The desired trajectory of the end-effector and subtask are given as

$$ x_{d} = \left[ {\begin{array}{*{20}c} {0.30 + 0.2\cos \,(t)} \\ {0.40 + 0.1\sin \,(t)} \\ \end{array} } \right] $$
(18)

and

$$ h(q) = 0.5\det (JJ^{T} ) - 0.5((q_{3} - 0.5q_{2} ) - 0.5(q_{2} - q_{1} ))^{2} , $$
(19)

respectively. The self-motion parameters \( k \) and \( C \) in (4) are selected to be 10 and 1, respectively. For simulation, we select

$$ B = \left[ {\begin{array}{*{20}c} 0 & 0 \\ 0 & 0 \\ 1 & 0 \\ 0 & 1 \\ \end{array} } \right]\quad {\text{and}}\;\;P = \left[ {\begin{array}{*{20}c} {2K_{p} K_{v} } & {K_{p} } \\ {K_{p} } & {K_{v} } \\ \end{array} } \right] $$

where \( K_{p} = {\text{diag}} \, (10,10),K_{v} = {\text{diag}} \, (4,4). \) To confirm the validity of the controller, we have the following two cases.

  1. (a)

    Desired end-effector trajectory is taken as a straight line:

In this case, the end-effector trajectory is taken as \( x_{d} = \left[ {\begin{array}{*{20}c} {0.30 + 0.2\cos (t)} & {0.5} \\ \end{array} } \right]^{\text{T}} \).
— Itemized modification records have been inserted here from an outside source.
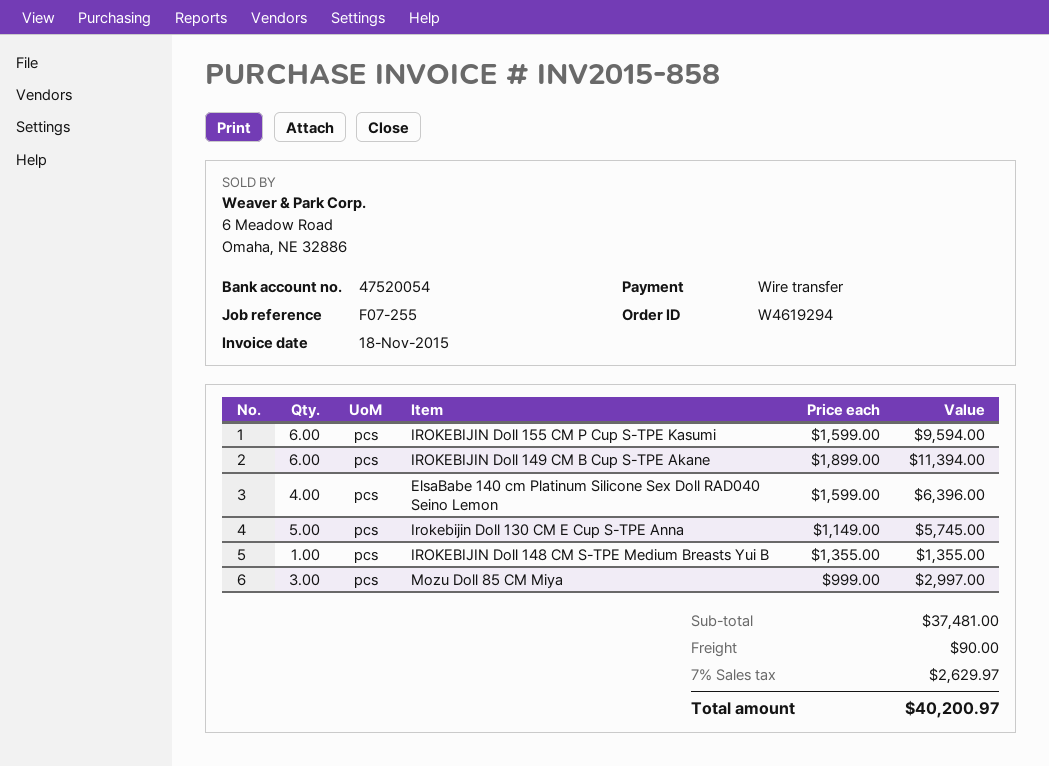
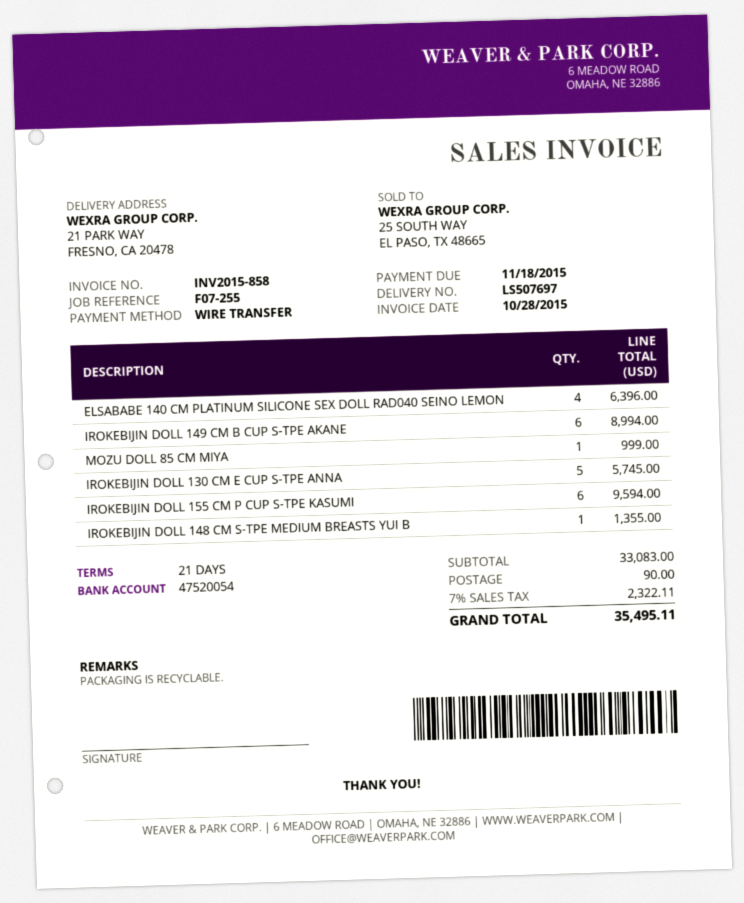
invoice date: 2015-11-18 -> 2015-10-28
IROKEBIJIN Doll 149 CM B Cup S-TPE Akane: 6 for 11394.00 -> 6 for 8994.00
Mozu Doll 85 CM Miya: 3 for 2997.00 -> 1 for 999.00
subtotal: 37481.00 -> 33083.00
tax: 7% = 2629.97 -> 7% = 2322.11
total: 40200.97 -> 35495.11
The experimental results are shown in Figs. 1, 2 and 3.

Fig. 1
figure 1

Desired end-effector trajectory

Fig. 2
figure 2

Performance of robot and end-effector at different time level

Fig. 3
figure 3

Performance of robot and end-effector at different time level

  1. (b)

    Desired end-effector trajectory is taken as an elliptical path (18):

In this case, we choose an elliptical trajectory for the end-effector. The experimental results are shown in Figs. 4, 5, and 6.

Fig. 4
figure 4

Desired end-effector trajectory

Fig. 5
figure 5

Performance of robot and end-effector at different time level

Fig. 6
figure 6

Performance of robot and end-effector at different time level

5 Conclusions

A robust adaptive scheme is designed for redundant manipulators with uncertainties such as model uncertainties, external disturbances, and discontinuous friction. The extra degrees of freedom are used to avoid singularity, maintain good manipulability, etc., without affecting the end-effector Cartesian space trajectory. A FFNN is employed to learn the nonlinear uncertainty bound. The results show that the NN-based compensator eliminates the effects of system uncertainties and external disturbance.